[[ Records open ]]

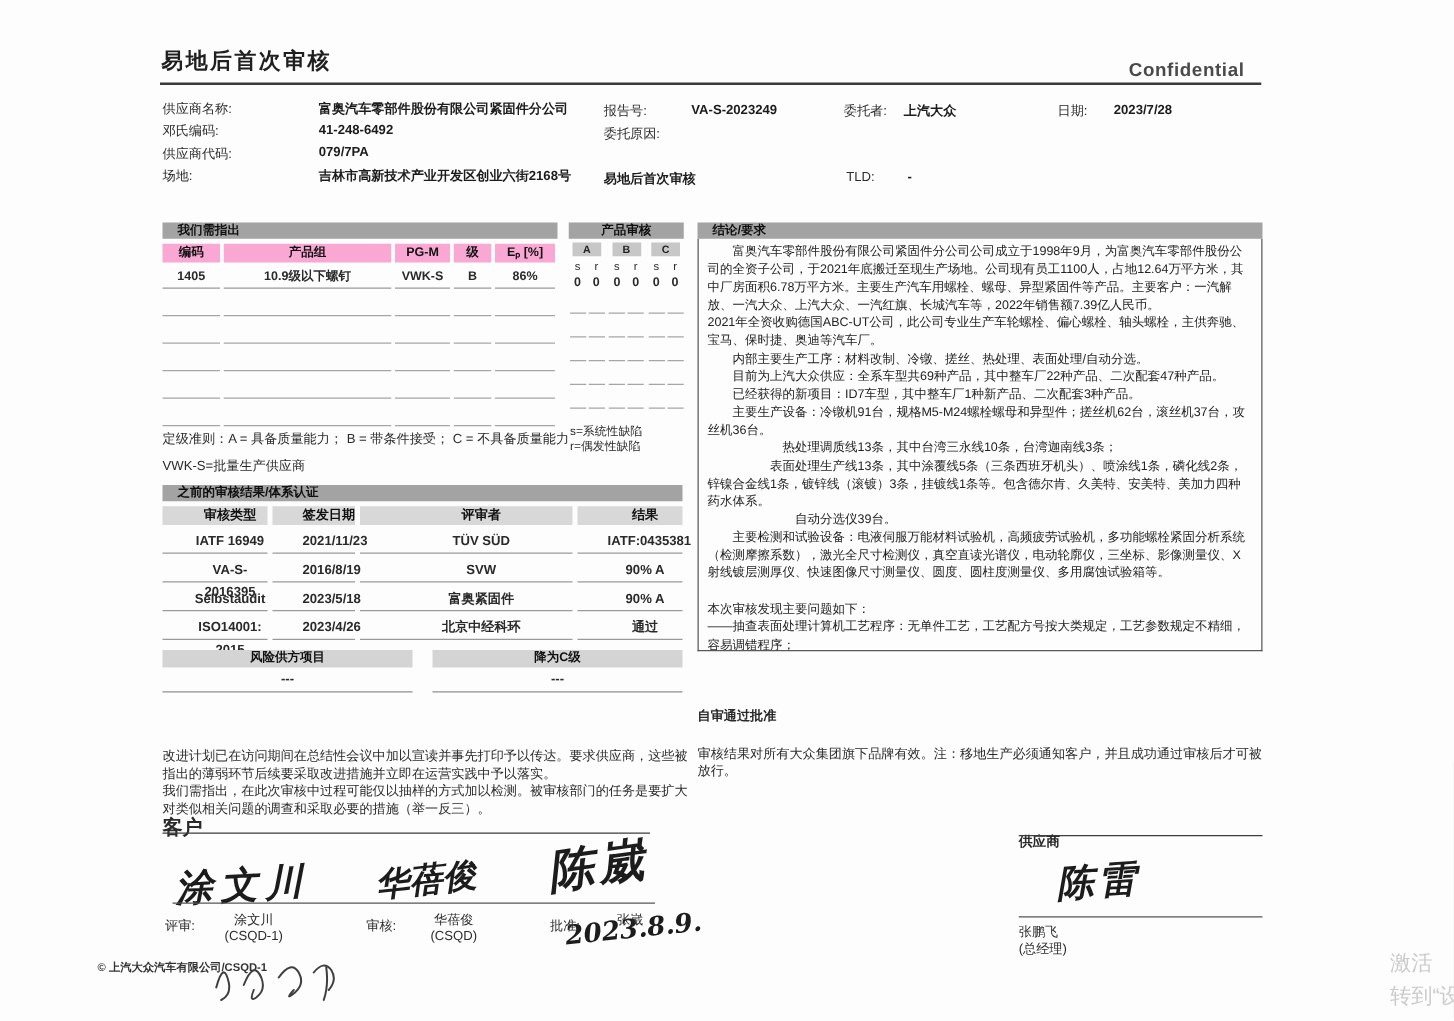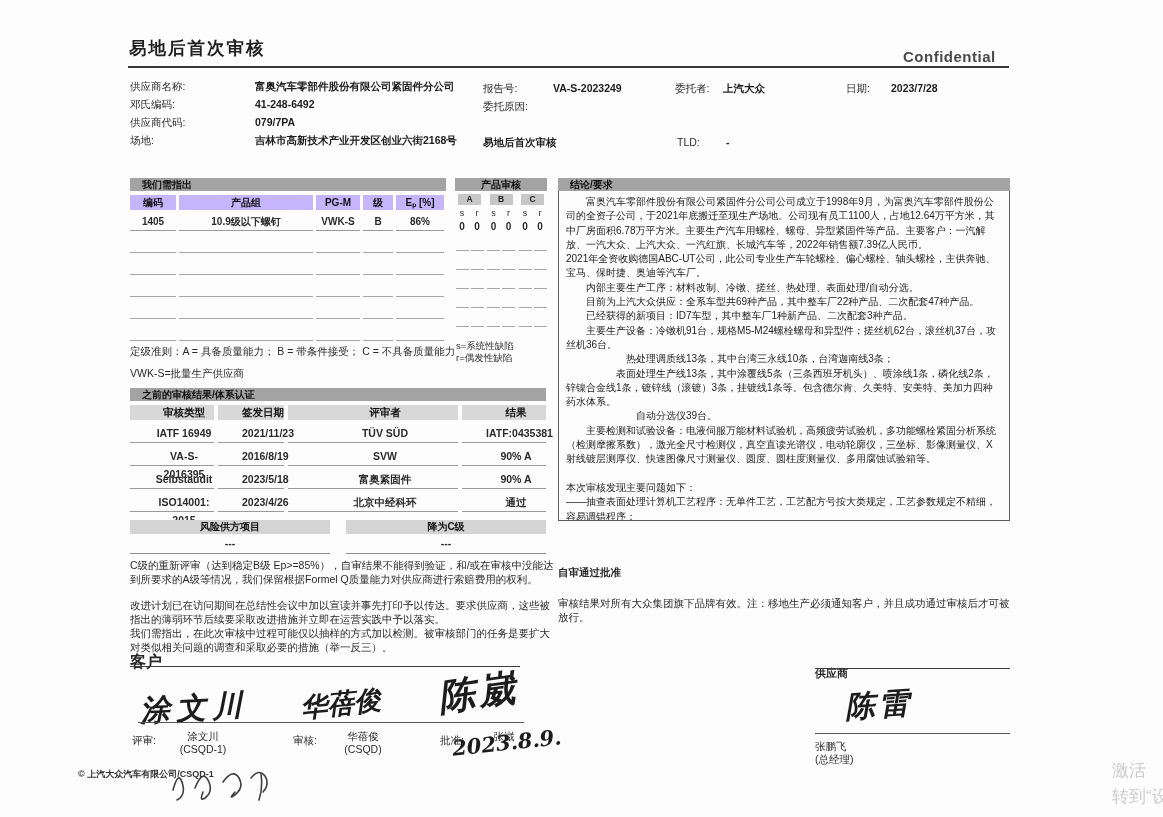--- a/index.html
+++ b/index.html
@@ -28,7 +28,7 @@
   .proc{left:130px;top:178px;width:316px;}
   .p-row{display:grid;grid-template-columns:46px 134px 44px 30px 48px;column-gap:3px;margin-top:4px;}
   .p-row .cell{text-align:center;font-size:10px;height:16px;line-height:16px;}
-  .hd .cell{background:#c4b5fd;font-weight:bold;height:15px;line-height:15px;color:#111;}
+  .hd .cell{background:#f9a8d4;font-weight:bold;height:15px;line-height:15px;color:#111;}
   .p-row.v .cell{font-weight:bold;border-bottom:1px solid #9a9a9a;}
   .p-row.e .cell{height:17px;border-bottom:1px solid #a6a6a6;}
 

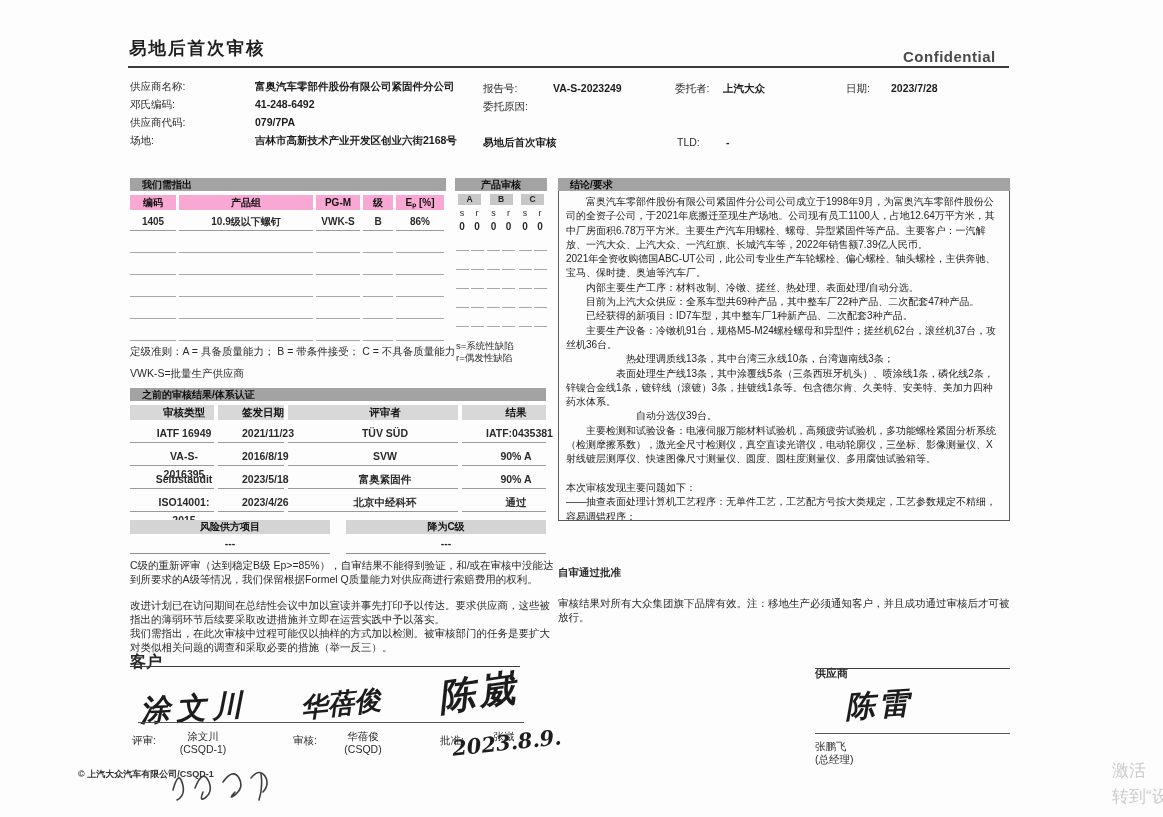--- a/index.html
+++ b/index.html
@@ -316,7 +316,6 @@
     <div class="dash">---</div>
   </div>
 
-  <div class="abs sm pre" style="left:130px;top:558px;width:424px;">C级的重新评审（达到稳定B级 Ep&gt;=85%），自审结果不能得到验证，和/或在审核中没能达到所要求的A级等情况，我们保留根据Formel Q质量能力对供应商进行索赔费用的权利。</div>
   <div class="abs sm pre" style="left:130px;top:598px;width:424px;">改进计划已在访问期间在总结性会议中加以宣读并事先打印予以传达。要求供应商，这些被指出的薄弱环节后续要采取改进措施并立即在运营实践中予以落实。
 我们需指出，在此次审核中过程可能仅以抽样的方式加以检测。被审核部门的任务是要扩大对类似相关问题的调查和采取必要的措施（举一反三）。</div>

[[ Records closed ]]

* Task requirements *
Take every line from the one containing "-316,7 +316,6 @@" to the end of the listing and output it exactly, with nothing else.

* Answer to the exercise *
@@ -316,7 +316,6 @@
     <div class="dash">---</div>
   </div>
 
-  <div class="abs sm pre" style="left:130px;top:558px;width:424px;">C级的重新评审（达到稳定B级 Ep&gt;=85%），自审结果不能得到验证，和/或在审核中没能达到所要求的A级等情况，我们保留根据Formel Q质量能力对供应商进行索赔费用的权利。</div>
   <div class="abs sm pre" style="left:130px;top:598px;width:424px;">改进计划已在访问期间在总结性会议中加以宣读并事先打印予以传达。要求供应商，这些被指出的薄弱环节后续要采取改进措施并立即在运营实践中予以落实。
 我们需指出，在此次审核中过程可能仅以抽样的方式加以检测。被审核部门的任务是要扩大对类似相关问题的调查和采取必要的措施（举一反三）。</div>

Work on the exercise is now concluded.